What this book covers
Chapter 1, Overview of TensorFlow Enterprise, illustrates how to set up and run TensorFlow Enterprise in a Google Cloud Platform (GCP) environment. This will give you initial hands-on experience in seeing how TensorFlow Enterprise integrates with other data services in GCP.
Chapter 2, Running TensorFlow Enterprise in Google AI Platform, describes how to use GCP to set up and run TensorFlow Enterprise. As a differentiated TensorFlow distribution, TensorFlow Enterprise can be found on several (but not all) GCP platforms. It is important to use these platforms in order to ensure that the correct distribution is provisioned.Â
Chapter 3, Data Preparation and Manipulation Techniques, illustrates how to deal with raw data and format it to uniquely suit consumption by a TensorFlow model training process. We will look at a number of essential TensorFlow Enterprise APIs that convert raw data into Protobuf format for efficient streaming, which is a recommended workflow for feeding data into a training process.
Chapter 4, Reusable Models and Scalable Data Pipelines, describes the different ways in which a TensorFlow Enterprise model may be built or reused. These options provide the flexibility to suit different situational requirements for building, training, and deploying TensorFlow models. Equipped with this knowledge, you will be able to make informed choices and understand the trade-offs among different model development strategies.
Chapter 5, Training at Scale, illustrates the use of TensorFlow Enterprise distributed training strategies to scale your model training to a cluster (either GPU or TPU). This will enable you to build a model development and training process that is robust and take advantage of all the hardware at your disposal.
Chapter 6, Hyperparameter Tuning, focuses on hyperparameter tuning as this is a necessary part of model training, especially when building your own model. TensorFlow Enterprise now provides high-level APIs for advanced hyperparameter space search algorithms. Through this chapter, you will learn how to leverage the distributed computing power at your disposal to reduce the training time required for hyperparameter tuning.
Chapter 7, Model Optimization, explores the concept of how lean and mean your model is. Does your model run as efficiently as possible? If your use case requires the model to run with limited resources (memory, model size, or data type), such as in the case of edge or mobile devices, then it's time to consider model runtime optimization. This chapter discusses the latest means of model optimization through the TensorFlow Lite framework. After this chapter, you will be able to optimize a trained TensorFlow Enterprise model to be as lightweight as possible for inferencing.
Chapter 8, Best Practices for Model Training and Performance, focuses on two aspects of model training that are universal: data ingestion and overfitting. First, it is necessary to build a data ingestion pipeline that works regardless of the size and complexity of the training data. In this chapter, best practices and recommendations for using TensorFlow Enterprise data preprocessing pipelines are explained and demonstrated.
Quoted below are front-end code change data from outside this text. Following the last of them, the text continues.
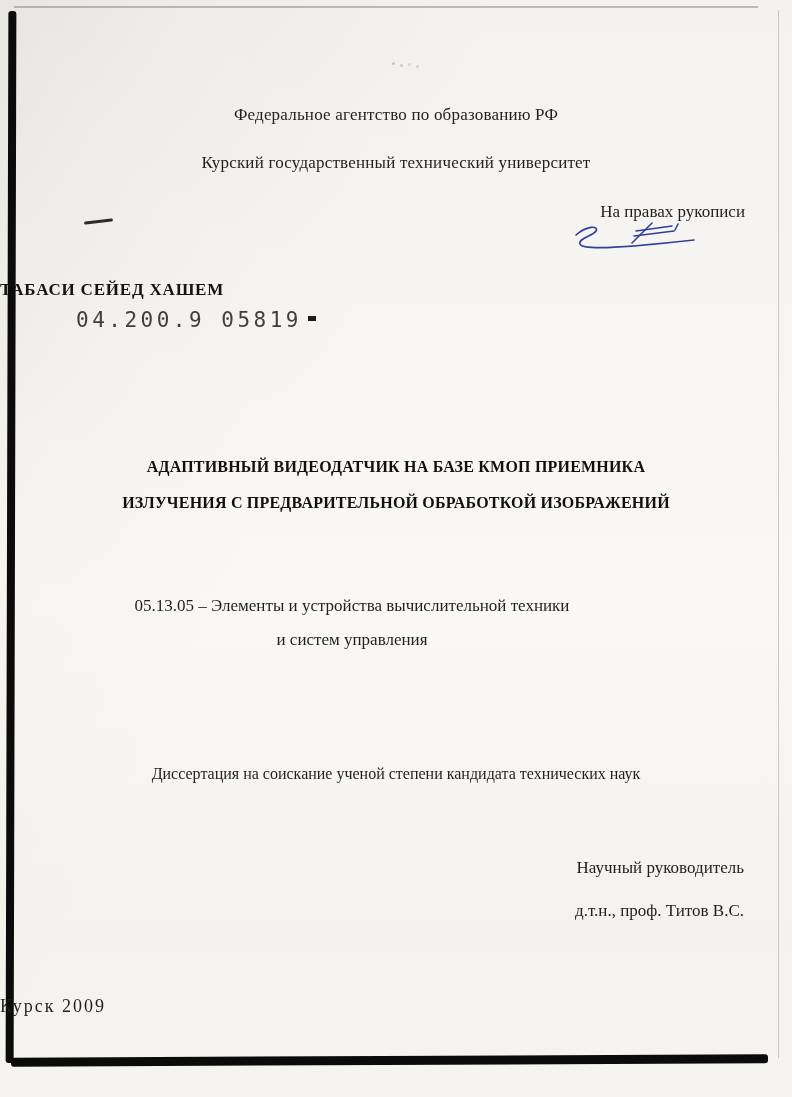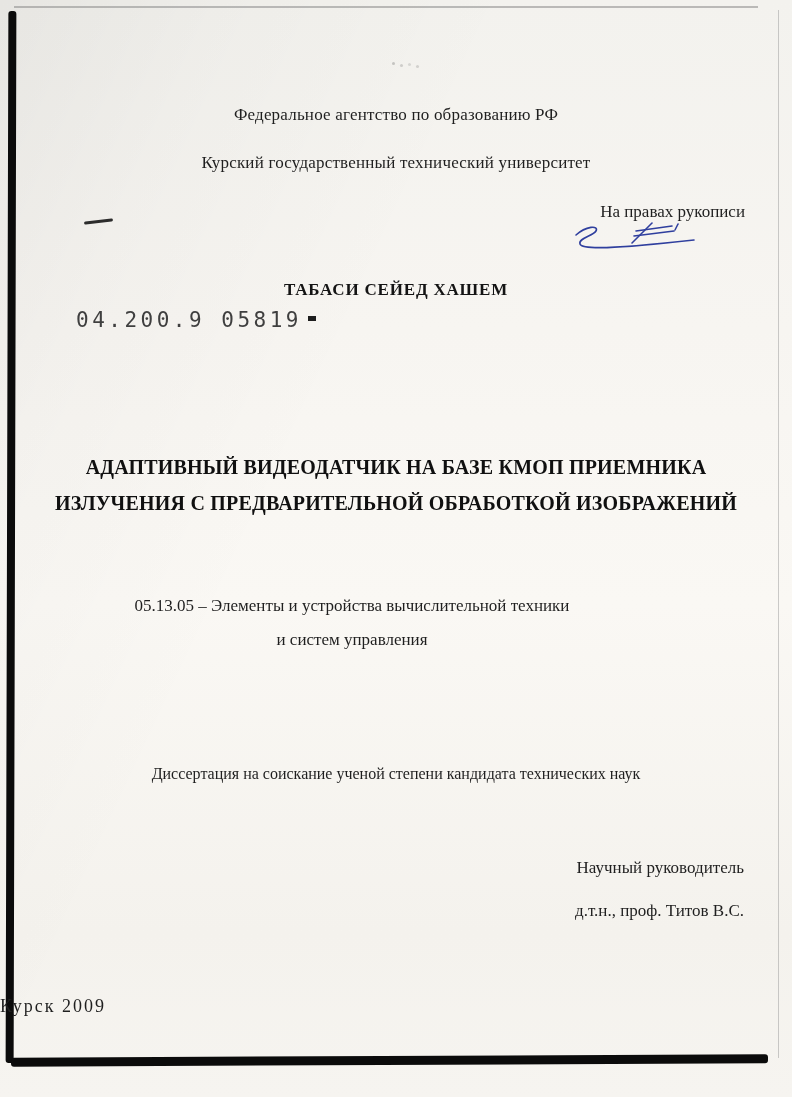--- a/index.html
+++ b/index.html
@@ -41,38 +41,38 @@
   .manuscript { position: absolute; top: 202px; right: 47px; font-size: 17px; margin-left: 22px; }
 
   .pen-dash {
     position: absolute; left: 84px; top: 220px; width: 29px; height: 3px;
     background: #2c2c2c; border-radius: 2px; transform: rotate(-7deg);
   }
 
   .signature { position: absolute; left: 568px; top: 221px; width: 140px; height: 42px; }
 
   .author {
-    position: absolute; top: 280px; width: 792px; text-align: center;
+    position: absolute; top: 280px; width: 792px; text-align: left;
     font-weight: bold; font-size: 17px; letter-spacing: 0.8px; color: #141414;
   }
 
   .stamp {
     position: absolute; left: 76px; top: 308px;
     font-family: "DejaVu Sans Mono", monospace;
     font-size: 21px; letter-spacing: 3.5px; color: #3f3f3f;
     white-space: nowrap;
   }
   .stamp-mark {
     display: inline-block; width: 8px; height: 5px; background: #1d1d1d;
     margin-left: 6px; vertical-align: 6px;
   }
 
   .title-block {
     position: absolute; top: 449px; width: 792px; text-align: center;
-    font-weight: bold; font-size: 20px; line-height: 36px; color: #101010;
+    font-weight: bold; font-size: 16px; line-height: 36px; color: #101010;
     letter-spacing: 0.2px;
   }
 
   .specialty-block {
     position: absolute; top: 589px; width: 704px; text-align: center;
     font-size: 17px; line-height: 34px;
   }
 
   .thesis-type { position: absolute; top: 765px; width: 792px; text-align: center; font-size: 16px; }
Second, in dealing with overfitting, standard practices of regularization as well as some recently released regularizations by the TensorFlow team are discussed.
Chapter 9, Serving a TensorFlow Model, describes the fundamentals of model inferencing as a web service. You will learn how to serve a TensorFlow model using TensorFlow Serving by building a Docker image of the model. In this chapter, you will begin by learning how to make use of saved models in your local environment first. Then you will build a Docker image of the model using TensorFlow Serving as the base image. Finally, you will serve this model as a web service through the RESTful API exposed by your Docker container.